O município de Vila Bela foi a primeira capital do Mato Grosso, concentra o segundo maior rebanho de gado bovino do estado e agora está abrindo espaço para a soja. O prefeito Joel Pereira (PPS) confirma a tendência. “A soja está entrando em nosso município. Somente este ano nós plantamos entre 8 mil e 10 mil hectares de soja. Já é um começo. As terras de Vila Bela estão entre as melhores do estado. Então queremos que nessas áreas livres entre a agricultura”, afirma. Para o prefeito, o parque pode existir desde que não crie conflito com as atividades rurais. “Nós somos favoráveis ao parque, mas somos contrários que ele ocupe áreas produtivas”, diz.
O Parque Estadual Serra de Ricardo Franco foi criado por decreto em 1997 com 158.620 hectares de extensão. Cerca de 1 milhão de reais foram investidos na região, em estudos ecológicos e convênios com a prefeitura para ajudar na fiscalização. Mesmo assim, desde sempre a unidade sofre invasões e retiradas ilegais de madeira. No ano passado, o deputado estadual José Riva (PP) tentou, sem sucesso, reduzir o parque com o projeto de lei nº 158, alegando que 50 proprietários rurais desenvolvem atividades econômicas no local.
O Parque Ricardo Franco localiza-se nas terras altas da Amazônia Ocidental, no chamado Vale do Guaporé, entre os estados de Mato Grosso e Rondônia. A região possui um dos mais ricos ecossistemas do estado, com áreas de transição entre a Amazônia, o Cerrado e o Pantanal. Essa mistura provoca um alto grau de diversidade biológica e sua conservação é apontada há anos como prioritária. “A primeira e segunda etapas do Plano Nacional de Unidades de Conservação, de 1979 e 1982, já apontava a região de Ricardo Franco como prioritária para a conservação”, revela Miguel Milano.
Será um triste destino receber a mesma sentença do Parque Estadual do Xingu, localizado no município de Santa Cruz do Xingu, que no ano passado perdeu 39 mil hectares de Cerrado por decisão da Assembléia Legislativa de Mato Grosso. O principal argumento era de que seus limites não eram adequados para uma gestão eficiente. A amputação foi decretada dois anos depois de sua criação. Dos 134.463 hectares originais, o Parque do Xingu sobrevive agora com apenas 95.025 hectares. Das 38 unidades de conservação de Mato Grosso, 35 são estaduais e apenas três federais.

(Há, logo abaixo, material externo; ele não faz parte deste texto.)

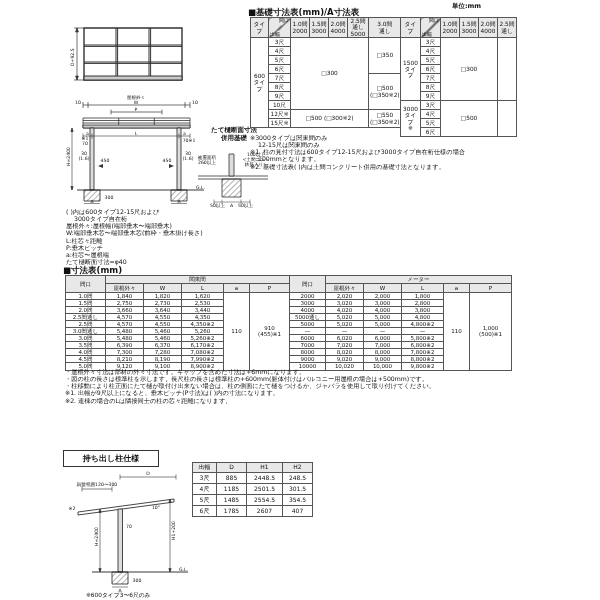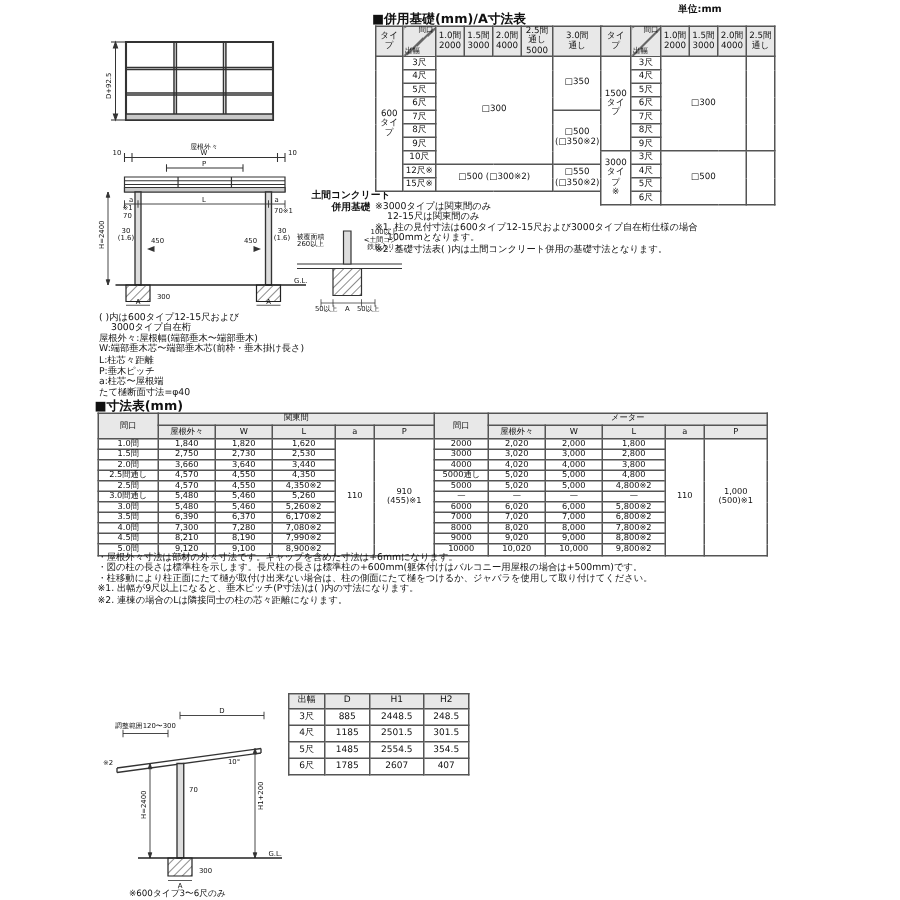"■併用基礎(mm)/A寸法表" div.abs { text: 併用基礎 -> 基礎寸法表 }
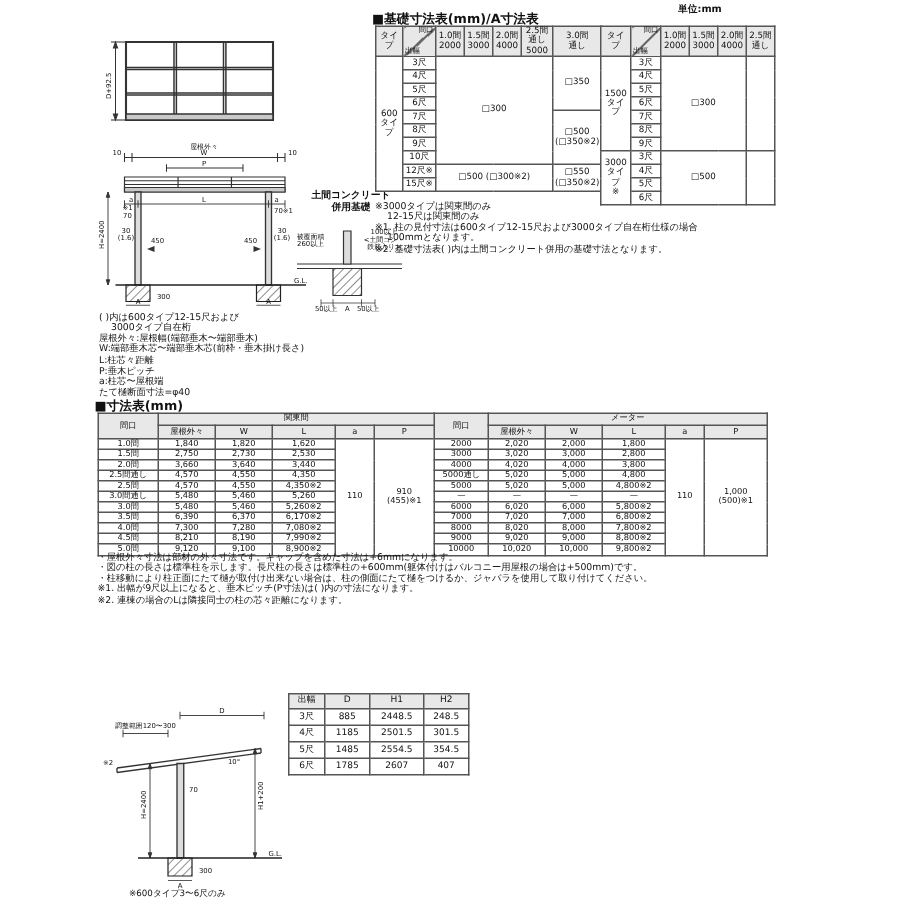"土間コンクリート" div.abs { text: 土間コンクリート -> たて樋断面寸法 }
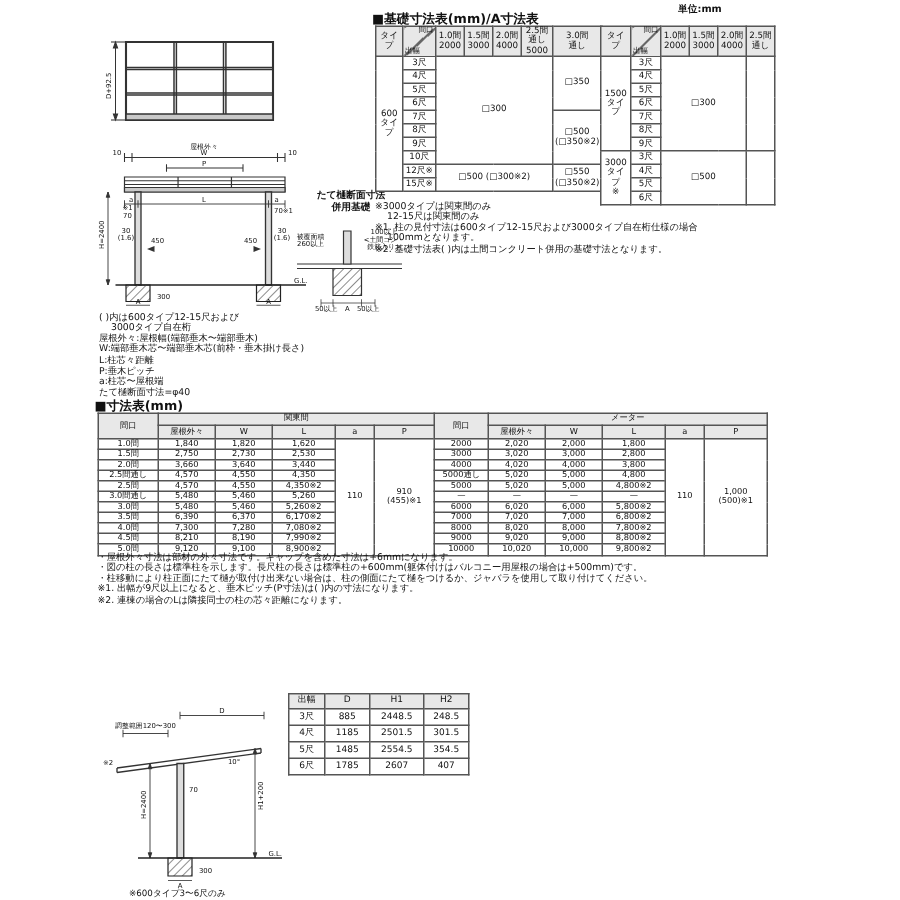"持ち出し柱仕様" div.abs { html: none -> <div>持ち出し柱仕様</div> }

O Ibama do Mato Grosso diz não ter conhecimento suficiente da situação para se pronunciar. Alega também que o assunto não lhe compete, uma vez que a gestão dos Parques cabe ao governo estadual.
* André Luís Alves é jornalista ambiental em Cuiabá (MT), com especialização em Antropologia. É um dos moderadores da Rede Brasileira de Jornalistas Ambientais (RBJA).